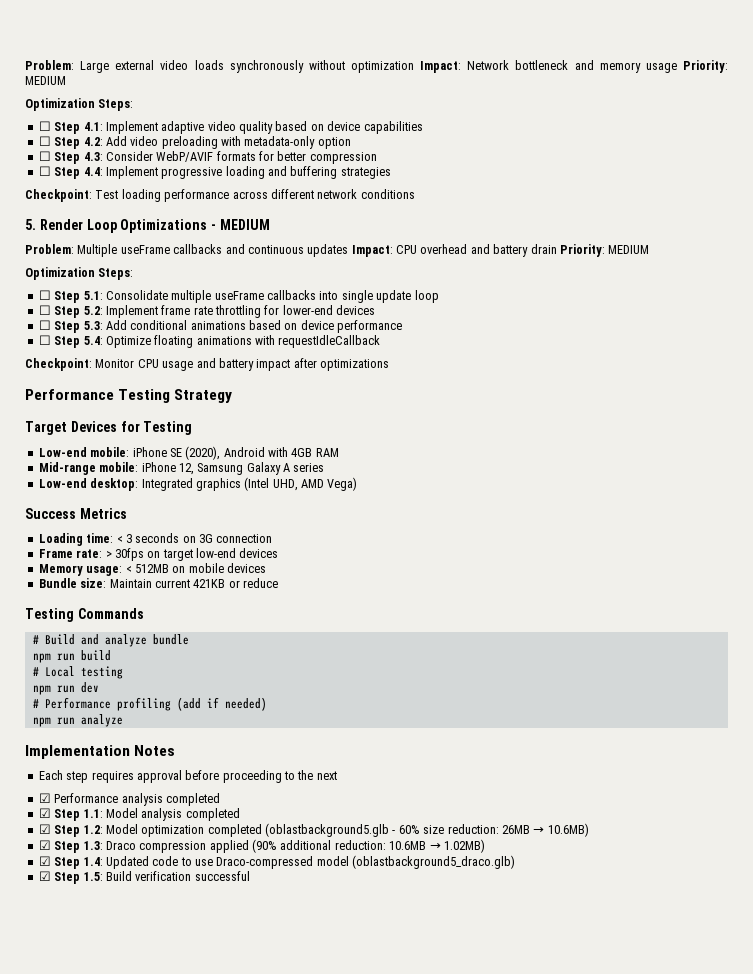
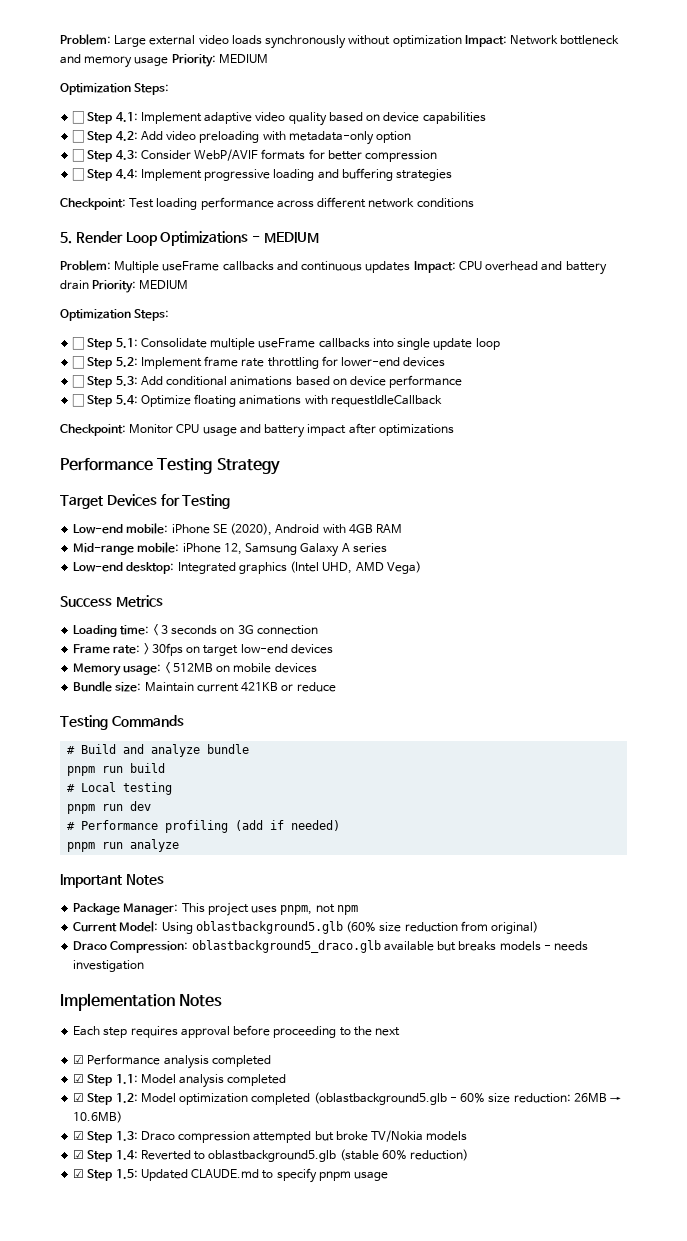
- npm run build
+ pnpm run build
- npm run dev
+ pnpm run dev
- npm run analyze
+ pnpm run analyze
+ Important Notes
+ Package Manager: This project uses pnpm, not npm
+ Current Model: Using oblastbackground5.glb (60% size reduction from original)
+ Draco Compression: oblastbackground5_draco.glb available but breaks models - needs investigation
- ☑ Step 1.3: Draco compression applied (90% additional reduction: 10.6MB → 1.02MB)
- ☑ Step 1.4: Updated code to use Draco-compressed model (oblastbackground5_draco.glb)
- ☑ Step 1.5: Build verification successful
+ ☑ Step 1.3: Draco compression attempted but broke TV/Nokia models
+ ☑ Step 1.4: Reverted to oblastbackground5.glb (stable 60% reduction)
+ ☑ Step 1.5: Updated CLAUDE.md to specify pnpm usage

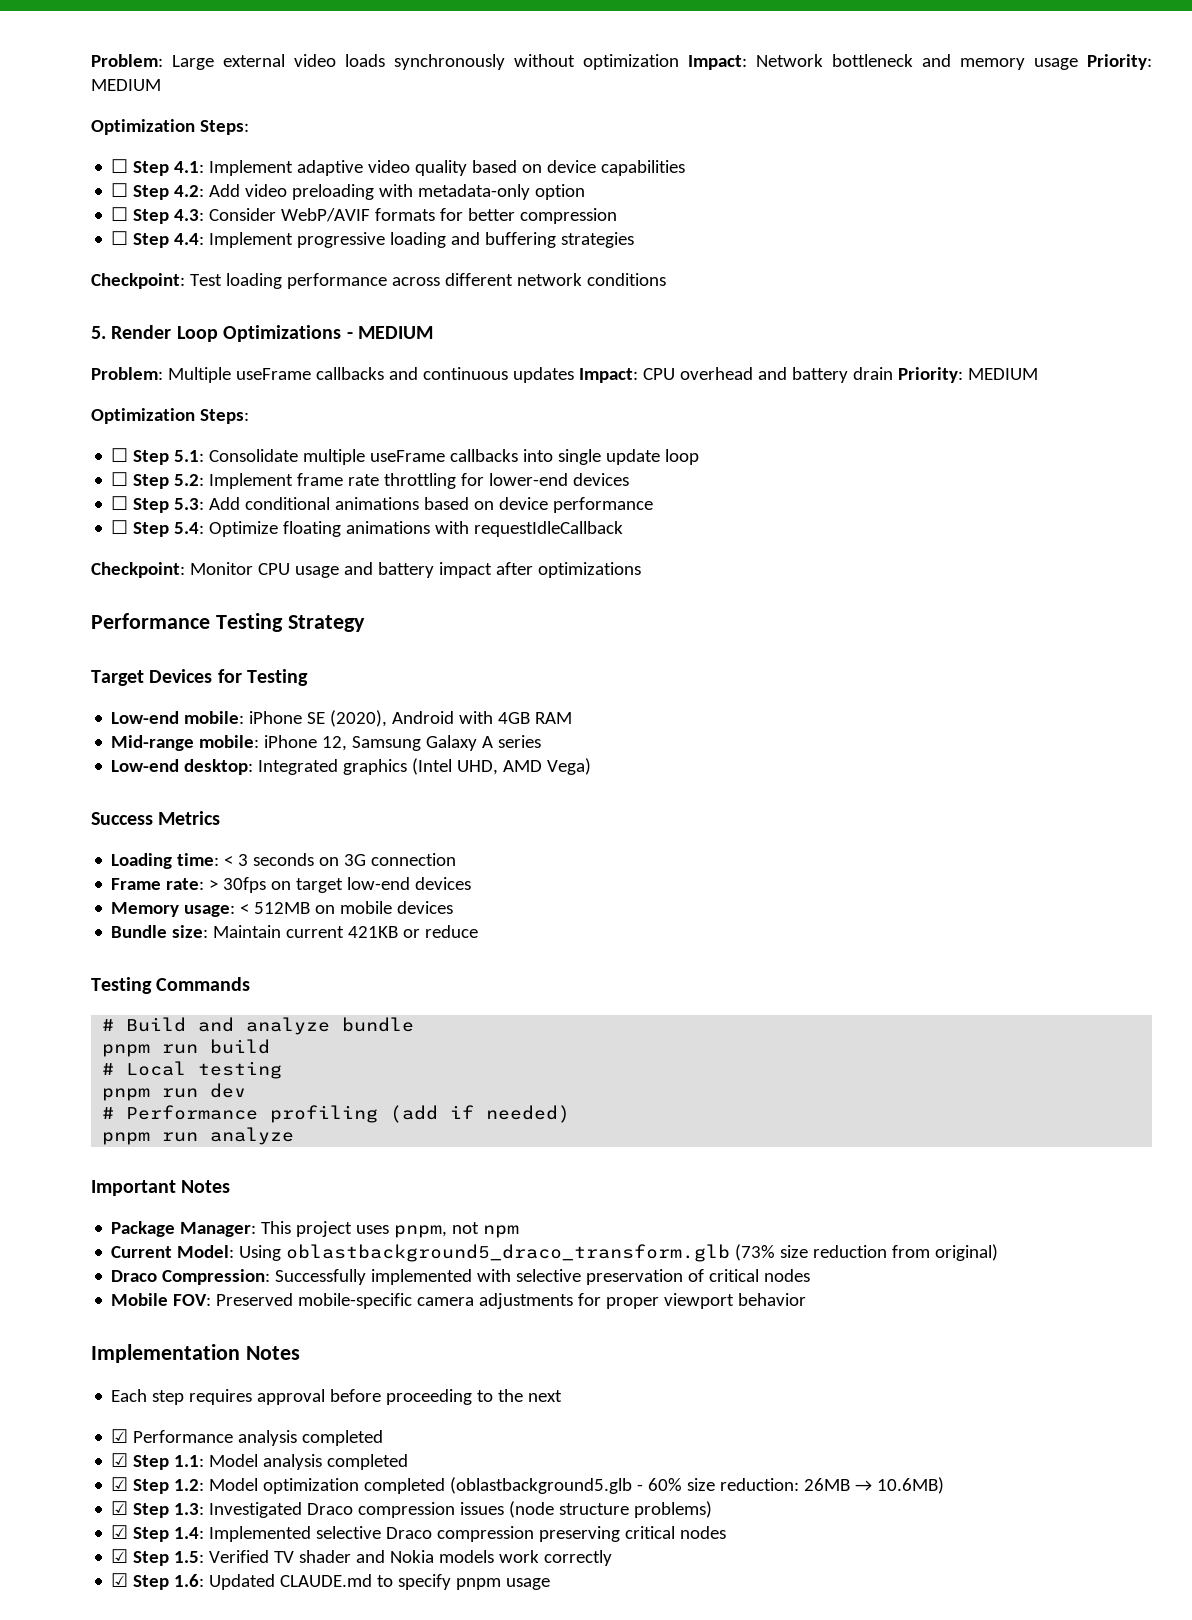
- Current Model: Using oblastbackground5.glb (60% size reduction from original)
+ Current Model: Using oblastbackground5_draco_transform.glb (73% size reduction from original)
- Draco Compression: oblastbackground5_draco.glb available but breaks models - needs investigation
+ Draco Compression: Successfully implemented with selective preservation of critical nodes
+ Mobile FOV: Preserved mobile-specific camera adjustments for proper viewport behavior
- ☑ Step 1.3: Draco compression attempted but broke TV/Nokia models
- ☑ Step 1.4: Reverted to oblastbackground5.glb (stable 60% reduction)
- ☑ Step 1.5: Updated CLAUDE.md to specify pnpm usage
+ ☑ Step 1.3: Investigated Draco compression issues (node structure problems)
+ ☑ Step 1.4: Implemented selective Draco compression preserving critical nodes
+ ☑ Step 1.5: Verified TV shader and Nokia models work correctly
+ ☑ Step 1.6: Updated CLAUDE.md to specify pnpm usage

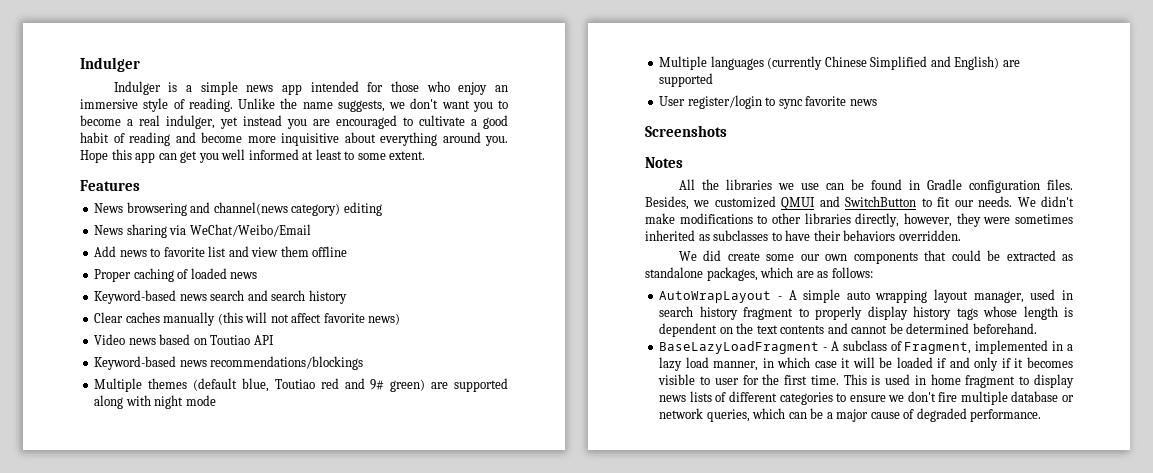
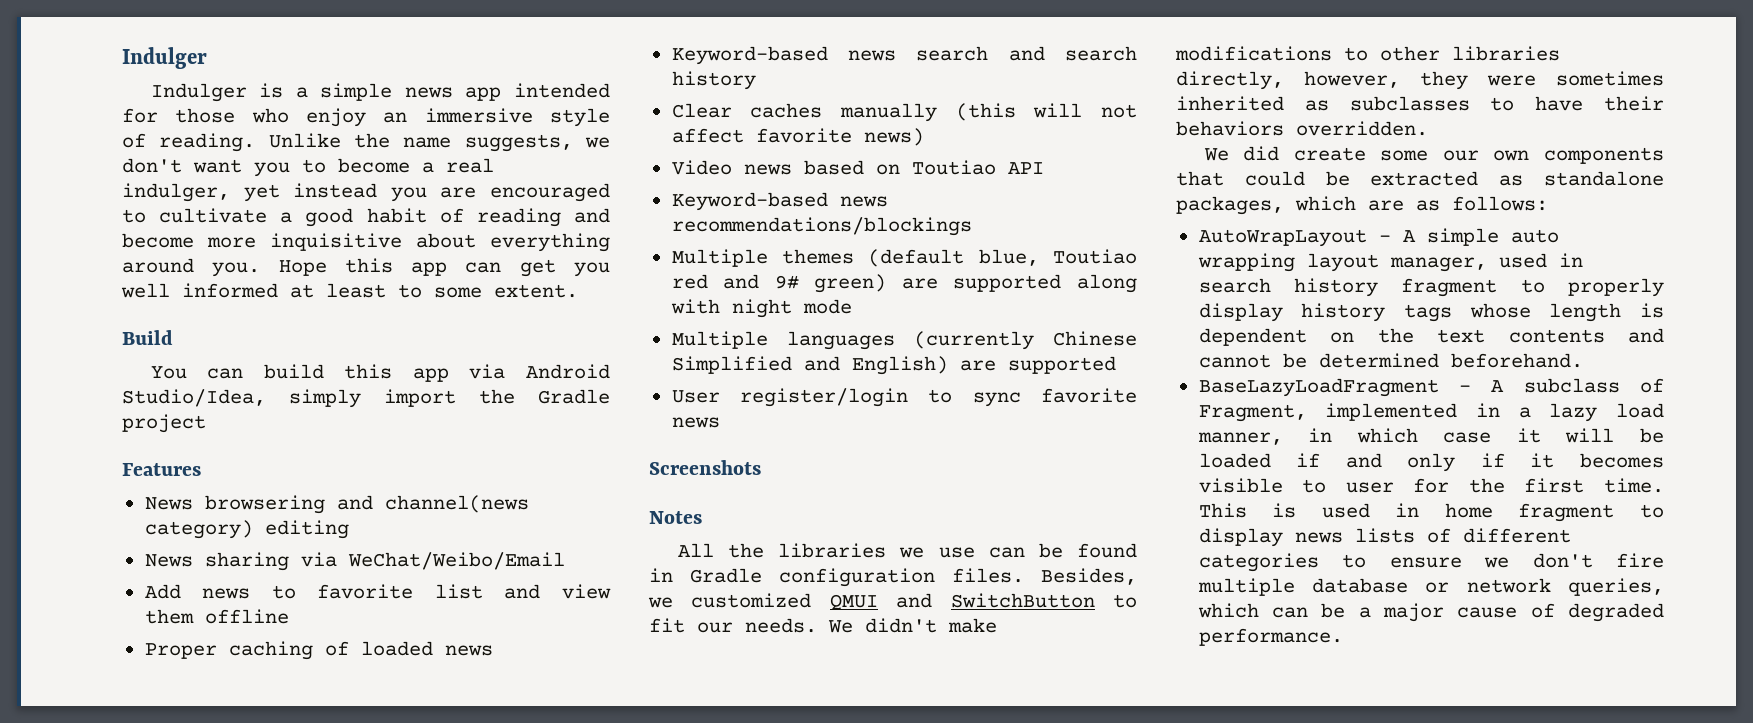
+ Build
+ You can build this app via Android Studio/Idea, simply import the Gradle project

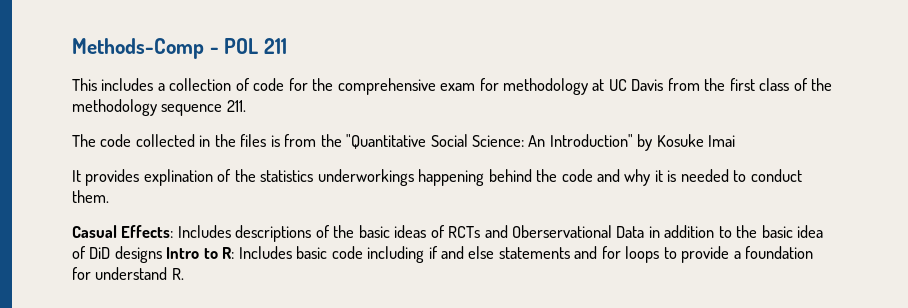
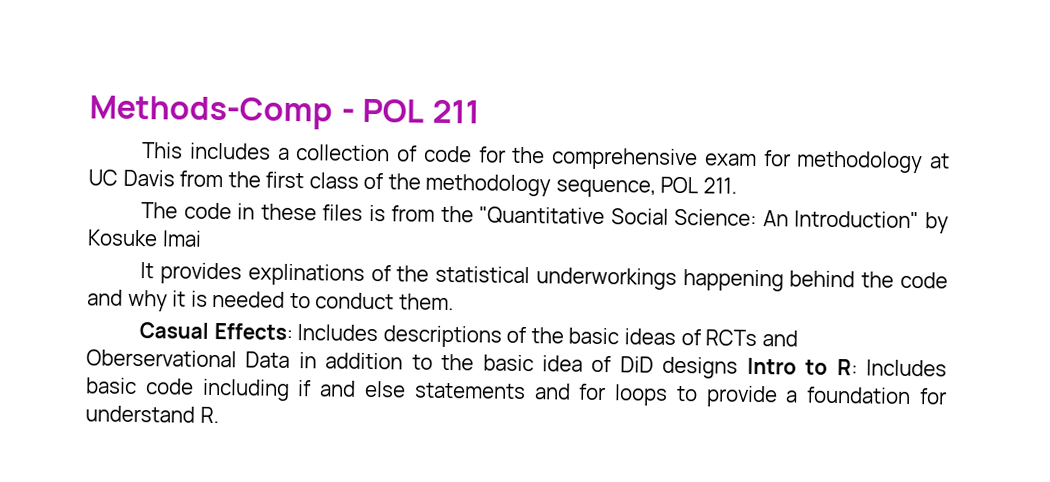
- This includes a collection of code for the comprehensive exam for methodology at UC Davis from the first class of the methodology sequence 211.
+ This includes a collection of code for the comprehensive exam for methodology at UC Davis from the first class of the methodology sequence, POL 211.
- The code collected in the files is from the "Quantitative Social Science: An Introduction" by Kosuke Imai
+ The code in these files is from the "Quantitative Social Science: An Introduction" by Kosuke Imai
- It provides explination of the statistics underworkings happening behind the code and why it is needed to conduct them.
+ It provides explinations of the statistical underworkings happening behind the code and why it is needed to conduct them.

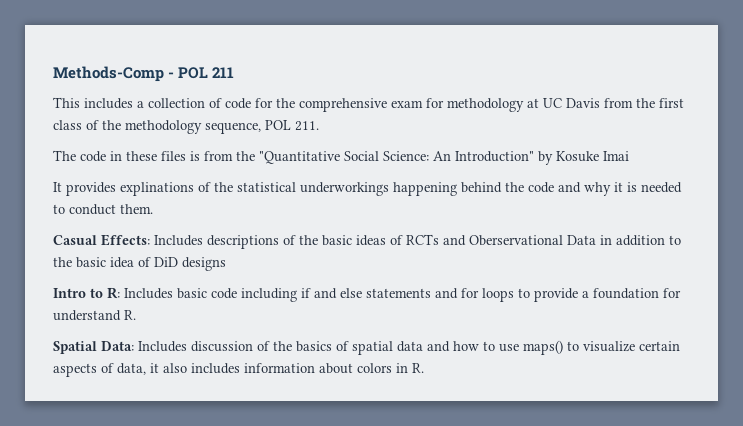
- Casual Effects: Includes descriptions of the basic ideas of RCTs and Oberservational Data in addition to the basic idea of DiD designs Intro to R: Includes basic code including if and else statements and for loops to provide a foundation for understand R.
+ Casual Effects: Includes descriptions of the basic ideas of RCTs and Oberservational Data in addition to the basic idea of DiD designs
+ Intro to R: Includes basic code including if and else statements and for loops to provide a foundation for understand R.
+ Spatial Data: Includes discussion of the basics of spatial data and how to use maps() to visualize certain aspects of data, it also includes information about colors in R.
+---+
Only the lines from the top of the material above down to the line bearing "(node structure problems)", that line included, should be set down exactly; no pictures.

*Exercise answer*.
- npm run build
+ pnpm run build
- npm run dev
+ pnpm run dev
- npm run analyze
+ pnpm run analyze
+ Important Notes
+ Package Manager: This project uses pnpm, not npm
+ Current Model: Using oblastbackground5.glb (60% size reduction from original)
+ Draco Compression: oblastbackground5_draco.glb available but breaks models - needs investigation
- ☑ Step 1.3: Draco compression applied (90% additional reduction: 10.6MB → 1.02MB)
- ☑ Step 1.4: Updated code to use Draco-compressed model (oblastbackground5_draco.glb)
- ☑ Step 1.5: Build verification successful
+ ☑ Step 1.3: Draco compression attempted but broke TV/Nokia models
+ ☑ Step 1.4: Reverted to oblastbackground5.glb (stable 60% reduction)
+ ☑ Step 1.5: Updated CLAUDE.md to specify pnpm usage

- Current Model: Using oblastbackground5.glb (60% size reduction from original)
+ Current Model: Using oblastbackground5_draco_transform.glb (73% size reduction from original)
- Draco Compression: oblastbackground5_draco.glb available but breaks models - needs investigation
+ Draco Compression: Successfully implemented with selective preservation of critical nodes
+ Mobile FOV: Preserved mobile-specific camera adjustments for proper viewport behavior
- ☑ Step 1.3: Draco compression attempted but broke TV/Nokia models
- ☑ Step 1.4: Reverted to oblastbackground5.glb (stable 60% reduction)
- ☑ Step 1.5: Updated CLAUDE.md to specify pnpm usage
+ ☑ Step 1.3: Investigated Draco compression issues (node structure problems)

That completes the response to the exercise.